Le gouvernement luxembourgeois a dénoncé samedi l'"acte provocateur et cynique" d'un député européen du parti d'extrême droite français Front national (FN), venu "déposer une gerbe" à Schengen, où furent signés les accords à l'origine de la libre circulation dans l'UE.

Florian Philippot, l'un des vice-présidents du FN, s'est rendu dans cette petite localité luxembourgeoise pour y célébrer symboliquement "la disparition annoncée des accords" de libre circulation, du fait de l'actuelle crise migratoire, et la "renaissance salutaire des frontières nationales", a-t-il expliqué.

L'élu FN, qui mène actuellement campagne pour les élections régionales prévues en France en décembre, a déposé cette gerbe de fleurs devant les stèles en acier qui commémorent la signature des accords de Schengen, à une centaine de mètres de la France et de l'Allemagne.

Il a ensuite brandi une pancarte proclamant "Schengen ça suffit! Stopper l'immigration massive".

Dans un communiqué, le ministre luxembourgeois des Affaires étrangères, Jean Asselborn, a condamné un acte "provocateur et cynique".

"Il est impensable que les facilités dont bénéficient des centaines de milliers de voyageurs et frontaliers en Europe soient remises en question par des pensées et actes politiques nationalistes et réactionnaires", a-t-il fustigé.

M. Philippot a s'est défendu de toute provocation.

"Mon geste n'était provocateur, c'était un geste symbolique et politique très classique".

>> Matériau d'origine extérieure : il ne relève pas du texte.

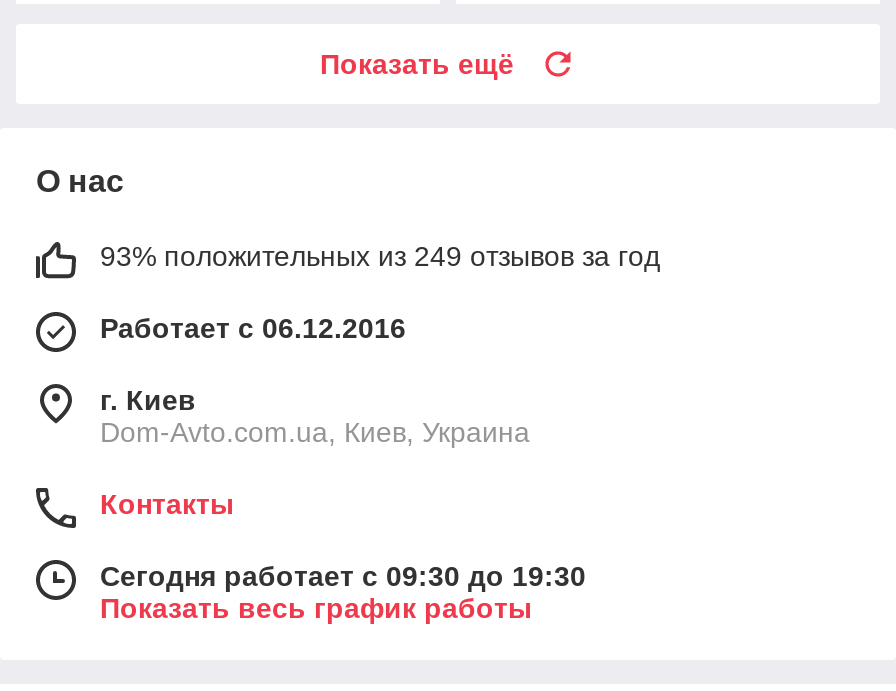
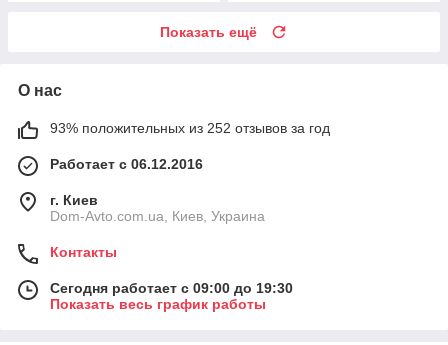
- 93% положительных из 249 отзывов за год
+ 93% положительных из 252 отзывов за год

- Сегодня работает с 09:30 до 19:30
+ Сегодня работает с 09:00 до 19:30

"C'est assez amusant qu'un gouvernement qui prône la libre circulation s'offusque de la venue d'un élu français", a-t-il raillé.

C'est dans la petite localité luxembourgeoise de Schengen que furent signés en 1985 les accords du même nom, ouvrant la voie à la suppression dix ans plus tard des contrôles aux frontières entre la Belgique, l'Allemagne, l'Espagne, la France, le Luxembourg, les Pays‑Bas et le Portugal. L'espace Schengen compte aujourd'hui 22 membres de l'UE, ainsi que quatre non-membres.

Plusieurs Etats membres de l'UE ont rétabli provisoirement ces derniers jours des contrôles à leurs frontières, pour faire face à l'afflux de migrants.

"Cette réintroduction des contrôles ne peut être que ponctuelle et temporaire", a souligné M. Asselborn, dont le pays assure la présidence du Conseil de l'UE.

"Les accords de Schengen font partie de l'acquis européen et la libre circulation est une des libertés fondamentales inscrites dans les traités", a-t-il ajouté.